Il ne restait plus qu’à déterminer si W4N ou Virtuose avait fait l’objet d’une réorganisation ; au cas contraire, le paragraphe 84(2) n’aurait pu être appliqué. Le terme « réorganisation » n’est pas défini dans la Loi de l’impôt sur le revenu. Et dans l’affaire Foix, les tribunaux l’ont interprété non du point de vue juridique, mais du point de vue commercial, qui présuppose la clôture d’une entreprise sous une forme et sa continuation sous une autre.

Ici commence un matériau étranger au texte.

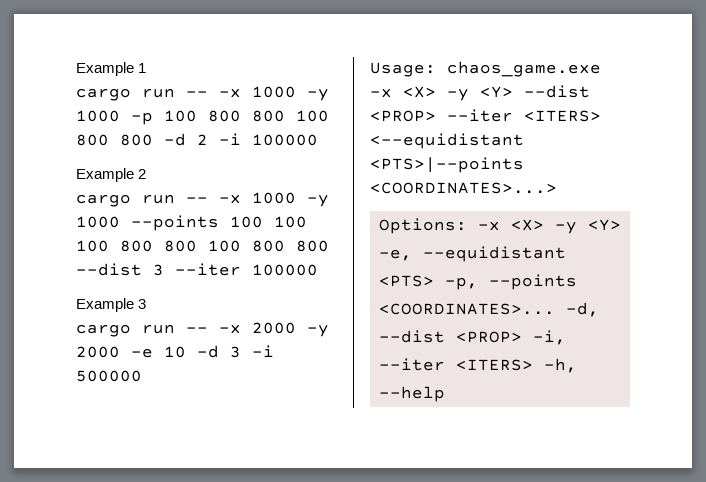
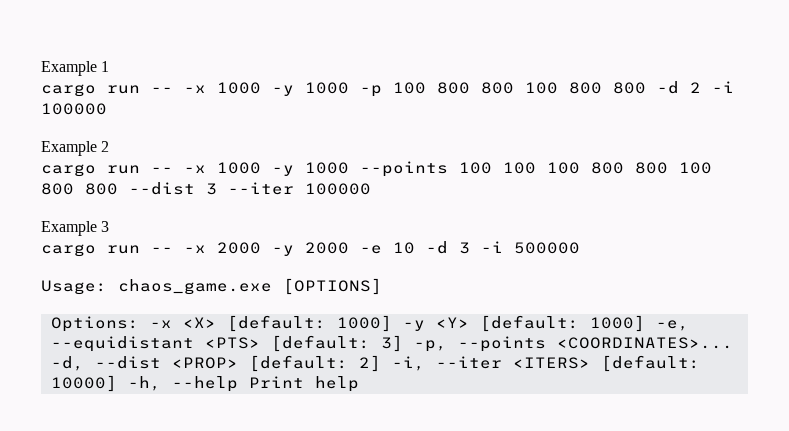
- Usage: chaos_game.exe -x <X> -y <Y> --dist <PROP> --iter <ITERS> <--equidistant <PTS>|--points <COORDINATES>...>
- Options: -x <X> -y <Y> -e, --equidistant <PTS> -p, --points <COORDINATES>...
+ Usage: chaos_game.exe [OPTIONS]
+ Options: -x <X> [default: 1000] -y <Y> [default: 1000] -e, --equidistant <PTS> [default: 3] -p, --points <COORDINATES>...
- -d, --dist <PROP> -i, --iter <ITERS> -h, --help
+ -d, --dist <PROP> [default: 2] -i, --iter <ITERS> [default: 10000] -h, --help Print help

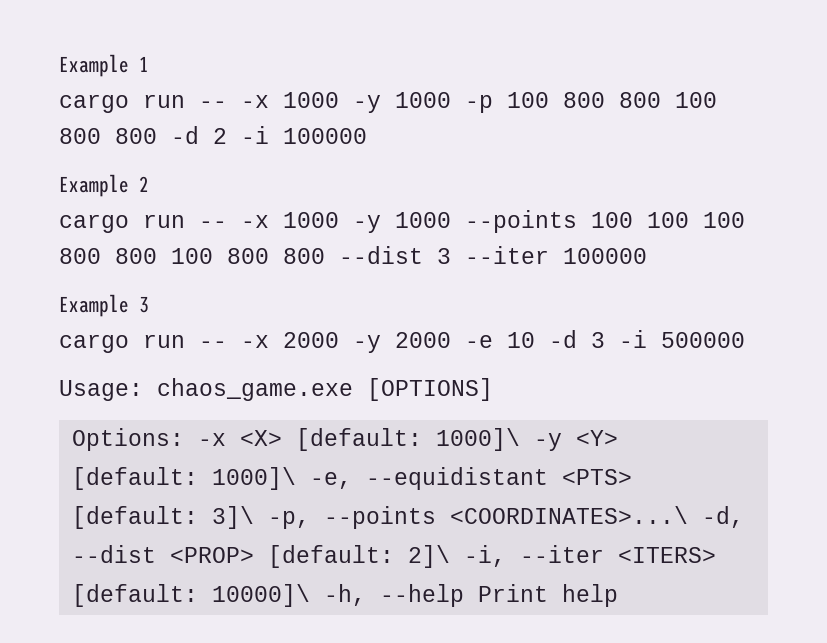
- Options: -x <X> [default: 1000] -y <Y> [default: 1000] -e, --equidistant <PTS> [default: 3] -p, --points <COORDINATES>... -d, --dist <PROP> [default: 2] -i, --iter <ITERS> [default: 10000] -h, --help Print help
+ Options: -x <X> [default: 1000]\ -y <Y> [default: 1000]\ -e, --equidistant <PTS> [default: 3]\ -p, --points <COORDINATES>...\ -d, --dist <PROP> [default: 2]\ -i, --iter <ITERS> [default: 10000]\ -h, --help Print help

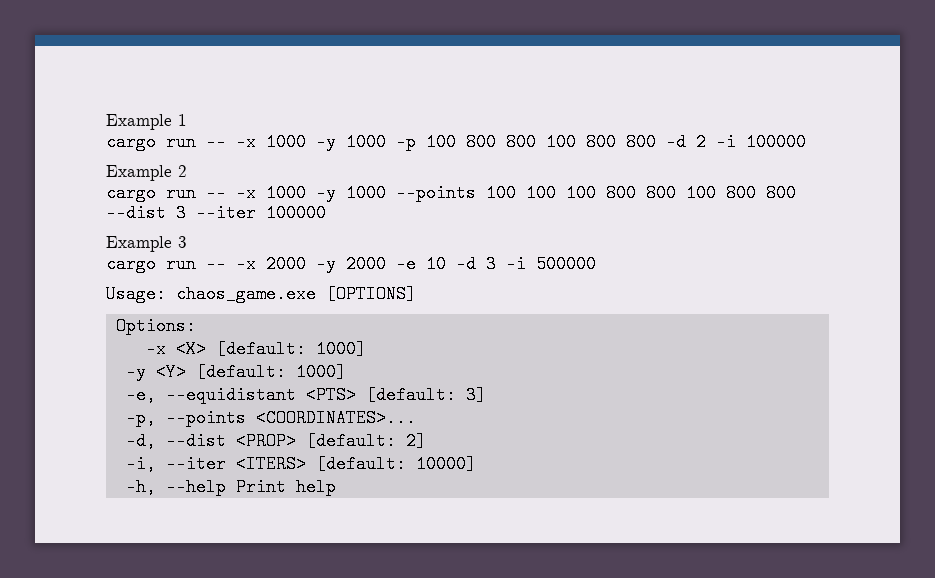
- Options: -x <X> [default: 1000]\ -y <Y> [default: 1000]\ -e, --equidistant <PTS> [default: 3]\ -p, --points <COORDINATES>...\ -d, --dist <PROP> [default: 2]\ -i, --iter <ITERS> [default: 10000]\ -h, --help Print help
+ Options:
+ -x <X> [default: 1000]
+ -y <Y> [default: 1000]
+ -e, --equidistant <PTS> [default: 3]
+ -p, --points <COORDINATES>...
+ -d, --dist <PROP> [default: 2]
+ -i, --iter <ITERS> [default: 10000]
+ -h, --help Print help

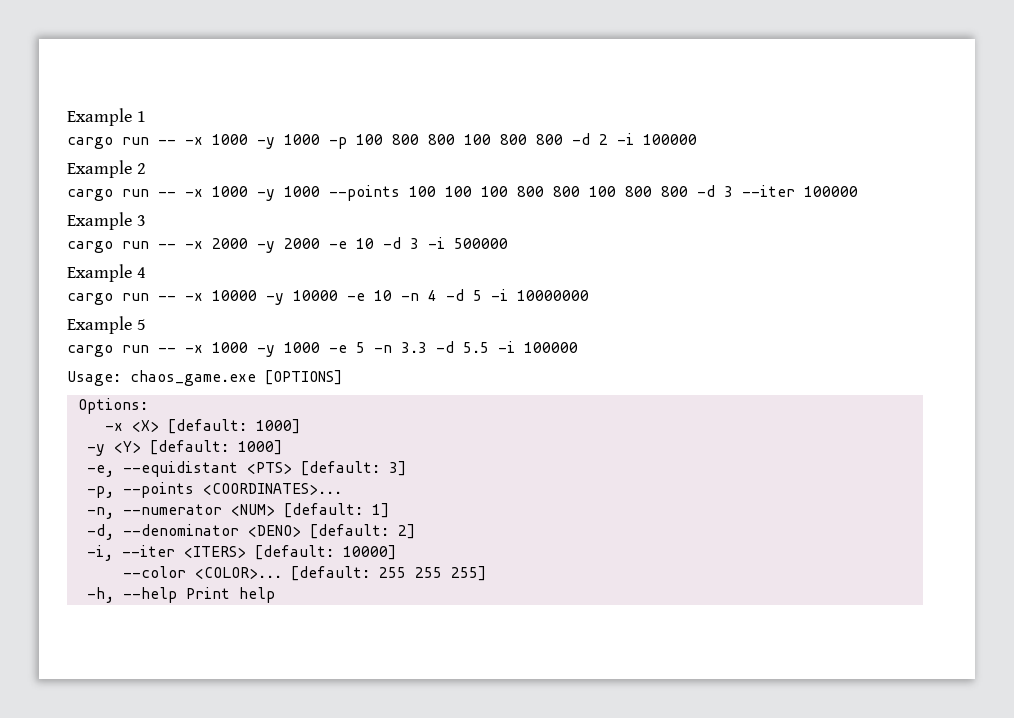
- cargo run -- -x 1000 -y 1000 --points 100 100 100 800 800 100 800 800 --dist 3 --iter 100000
+ cargo run -- -x 1000 -y 1000 --points 100 100 100 800 800 100 800 800 -d 3 --iter 100000
+ Example 4
+ cargo run -- -x 10000 -y 10000 -e 10 -n 4 -d 5 -i 10000000
+ Example 5
+ cargo run -- -x 1000 -y 1000 -e 5 -n 3.3 -d 5.5 -i 100000
+ -n, --numerator <NUM> [default: 1]
- -d, --dist <PROP> [default: 2]
+ -d, --denominator <DENO> [default: 2]
+ --color <COLOR>... [default: 255 255 255]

Il se trouve que les activités de W4N ont été poursuivies par deux entités différentes après la vente : EMC et EMC Canada.

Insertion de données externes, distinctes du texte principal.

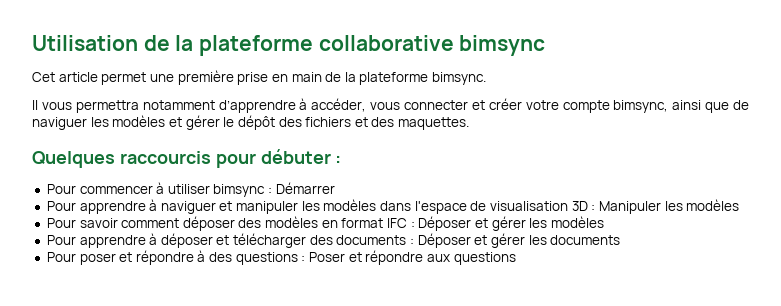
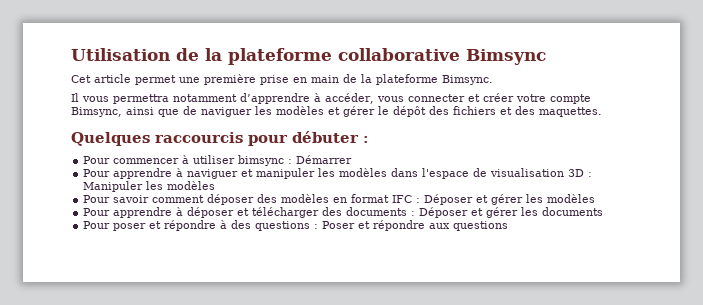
- Utilisation de la plateforme collaborative bimsync
+ Utilisation de la plateforme collaborative Bimsync
- Cet article permet une première prise en main de la plateforme bimsync.
+ Cet article permet une première prise en main de la plateforme Bimsync.
- Il vous permettra notamment d’apprendre à accéder, vous connecter et créer votre compte bimsync, ainsi que de naviguer les modèles et gérer le dépôt des fichiers et des maquettes.
+ Il vous permettra notamment d’apprendre à accéder, vous connecter et créer votre compte Bimsync, ainsi que de naviguer les modèles et gérer le dépôt des fichiers et des maquettes.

Le tribunal a ainsi conclu qu’une réorganisation avait bien eu lieu à W4N. Les arguments soulevés par les deux contribuables pour affirmer le contraire incluaient le fait qu’EMC et EMC Canada avaient repris les activités de W4N avec les mêmes employés, les mêmes bureaux, les mêmes contrats de service et d’entretien, les mêmes logiciels, les mêmes marchés, les mêmes revendeurs, les mêmes partenaires technologiques et les mêmes concurrents que leur prédécesseur. Le tribunal a maintenu sa position en se reposant sur le fait que les activités de W4N étaient maintenant poursuivies par deux personnes morales distinctes (EMC et EMC Canada), et même si le mode d’exploitation était plus ou moins resté le même.
Virtuose avait de plus cessé d’exercer sa seule fonction après la fusion, à savoir, la détention (en tant que société de portefeuille) des actions de W4N au nom de M. Foix. Raison de plus pour le paragraphe 84(2) d’être appliqué à la distribution de fonds effectuée par celle‑ci avant sa clôture.

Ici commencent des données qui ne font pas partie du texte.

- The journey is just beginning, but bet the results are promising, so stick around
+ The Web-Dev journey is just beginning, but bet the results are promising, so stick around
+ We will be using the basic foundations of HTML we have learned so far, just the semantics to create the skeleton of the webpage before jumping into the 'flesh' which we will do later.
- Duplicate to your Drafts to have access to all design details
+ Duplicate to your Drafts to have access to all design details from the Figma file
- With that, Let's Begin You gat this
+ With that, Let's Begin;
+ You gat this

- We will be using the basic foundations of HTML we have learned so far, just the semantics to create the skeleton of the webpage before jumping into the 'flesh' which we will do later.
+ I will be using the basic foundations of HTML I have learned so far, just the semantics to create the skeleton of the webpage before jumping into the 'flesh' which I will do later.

Le paragraphe 84(2) étant une disposition anti‑évitement ouverte à une aussi large interprétation, la cour a reconnu en dernier lieu qu’il créera des incertitudes parmi les contribuables qui structureront (avec l’aide de facilitateurs externes) la vente de leur entreprise d’une manière à extraire des surplus en franchise d’impôt ou à un taux d’imposition inférieur. Le tribunal a aussi fait remarquer que « c’est le propre des dispositions anti‑évitement de soulever des interrogations dans la tête des contribuables qui essayeront d’en tester leurs limites », suggérant par la même occasion que le gouvernement souhaitait volontairement laisser planer de telles incertitudes.
La décision de la CAF a certes été prise dans le contexte d’un acte de vente hybride, mais il n’en demeure pas moins que les principes ayant conduit au jugement pourraient être appliqués à l’examen d’autres types de transactions, y compris aux transactions dites de « pipeline » (pipeline transactions) [des transactions caractérisées par l’extraction de surplus aux taux appliqués aux gains en capital]. Les contribuables qui effectueront des opérations visant à extraire des surplus de manière directe ou indirecte, ainsi que les praticiens qui les conseilleront, seraient bien avisés de tenir compte de cette décision juridique.